# Zorin not installing



## Vivid (Apr 4, 2012)

I ut zorin on a blank dvd and followed the instructions from their websit but it just goes to a gray screen that blinks black every couple of seconds this same thing happened with ubuntu but i found work around but i cant seem to find one now.


----------



## SteveThePirate (Jan 12, 2012)

Hi,

When does it switch to a grey screen? During install or after or in Live Mode?
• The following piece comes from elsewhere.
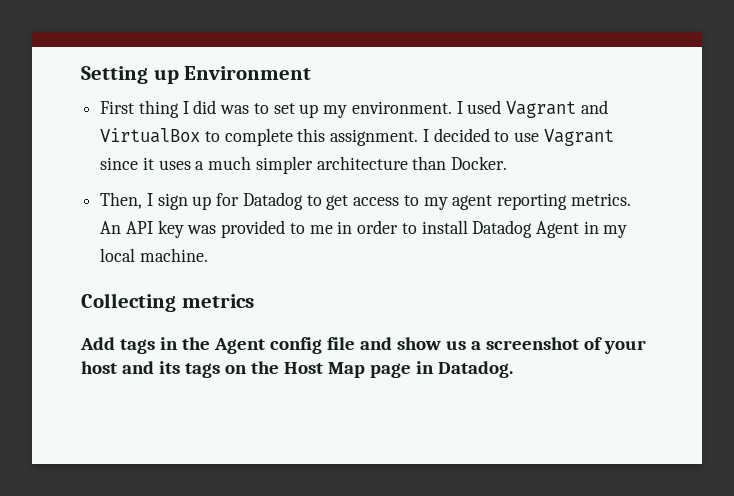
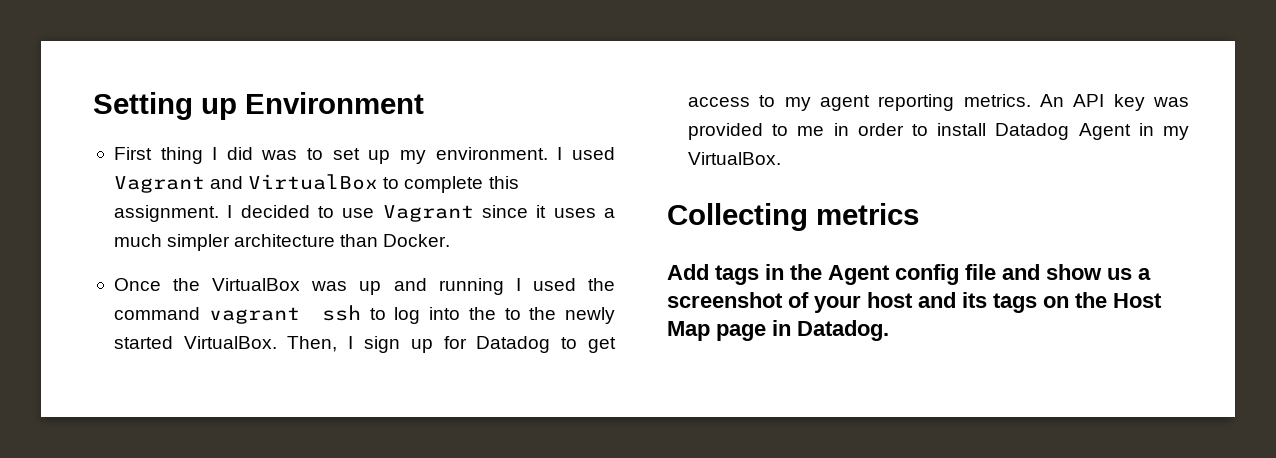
+ Once the VirtualBox was up and running I used the command vagrant ssh to log into the to the newly started VirtualBox.
- An API key was provided to me in order to install Datadog Agent in my local machine.
+ An API key was provided to me in order to install Datadog Agent in my VirtualBox.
What are your computer model and specifications?

Steve


----------



## Vivid (Apr 4, 2012)

It would do it after i selected live mode and i had to tab to open up the command lines and i needed to delete the quick splash command and replace it with acpi=off but after restarting i couldn't get it to work off of the grub boot loader plus i noticed it didn't load on to the hard drive i wanted it to and my stupid self didn't uninstall it right so i had to reinstall windows im gonna try linux mint 13 when i get my laptop next week hopefully i wont have the same problem


----------



## Vivid (Apr 4, 2012)

My specs are AMD Phenom II X6, ASUS M5A88-VEVO mobo,675 watt power supply, EVGA GTX 550Ti, 16gb RAM


----------



## SteveThePirate (Jan 12, 2012)

So you got the installer to work though by tabbing in and typing "acpi=off" then? Apparently when i was reading up on this someone got it to boot by tabbing in and typing "no nomodeset" as well. Looks like it's a known issue in Zorin. Also I've never been able to get Zorin to work correctly before either (though i've not tried recently) my issue was it hung on the splash screen anytime i tried to load live mode or installation mode.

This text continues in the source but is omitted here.